Much has been lost already. It is no longer enough to weigh anchor and risk life and health on the North Pacific or the Bering Sea or the mid-Atlantic for a hold of fish. Many fishermen have become activists, lobbyists, consultants, working off-season with the same determination as in-season to preserve the resource, or their own right to a share of it.

While fishermen are becoming increasingly vocal and public in their fight to preserve their livelihood and the natural resources, they are just now beginning to write their own stories. Until very recently, most books about fishing were written by outsiders, writers and journalists afforded a peek or gaze into this other world. This is the first collection of essays written by fishermen themselves, not written about them.

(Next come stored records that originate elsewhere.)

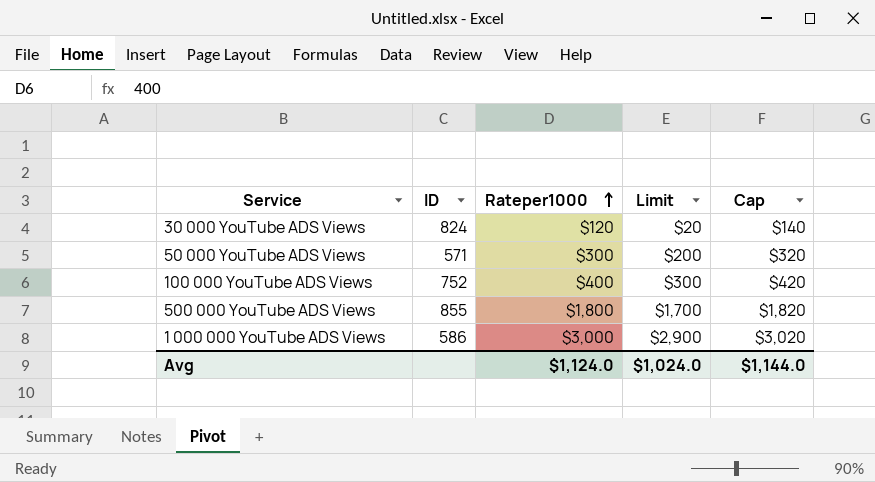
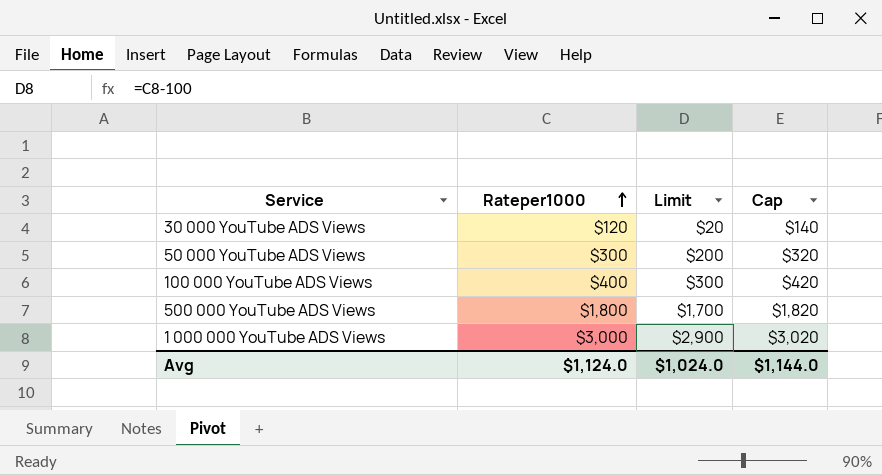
column ID | position: 2 -> none

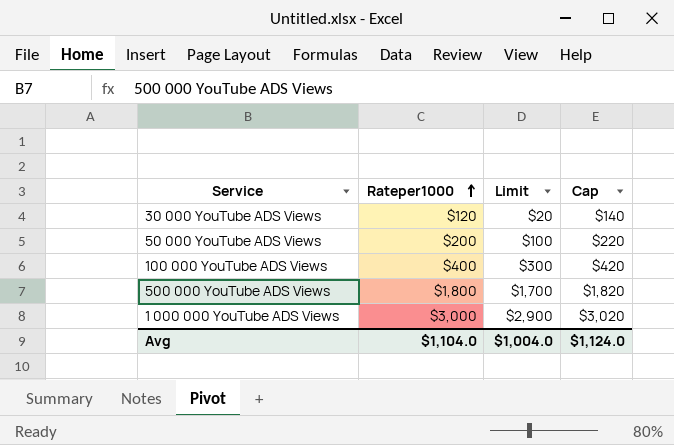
50 000 YouTube ADS Views | Rateper1000: $300 -> $200
50 000 YouTube ADS Views | Limit: $200 -> $100
50 000 YouTube ADS Views | Cap: $320 -> $220
Avg | Rateper1000: $1,124.0 -> $1,104.0
Avg | Limit: $1,024.0 -> $1,004.0
Avg | Cap: $1,144.0 -> $1,124.0

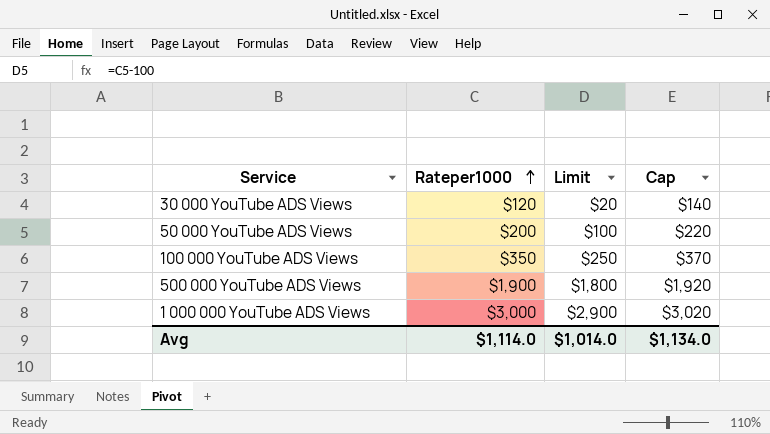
100 000 YouTube ADS Views | Rateper1000: $400 -> $350
100 000 YouTube ADS Views | Limit: $300 -> $250
100 000 YouTube ADS Views | Cap: $420 -> $370
500 000 YouTube ADS Views | Rateper1000: $1,800 -> $1,900
500 000 YouTube ADS Views | Limit: $1,700 -> $1,800
500 000 YouTube ADS Views | Cap: $1,820 -> $1,920
Avg | Rateper1000: $1,104.0 -> $1,114.0
Avg | Limit: $1,004.0 -> $1,014.0
Avg | Cap: $1,124.0 -> $1,134.0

There is no filtering journalist; the writing and the events here are intense, direct, first person. The lives and waters represented here range from Alaska’s far west Aleutian chain to the Gulf of Mexico to the northern waters of New England, out to the Grand Banks, north and east to the coast of Scotland. Collectively, the fishermen-writers have fished cod, halibut, salmon, sea urchins, crab, herring, shard, and swordfish. Some writing here have fished commercially for several season; others have spent much of their lives on the water. The rousing sea stories are here: the dramas of near-death battles, the sickening tragedy of lovers and friends lost to the waters, but this not the whole story. This collection represents the most holistic view of fishing to date: not just the dying, but the living; not just the obsessive doing of fishing, but the passionate being as well. Together, they’ll take you out on the deep blue. Hold on.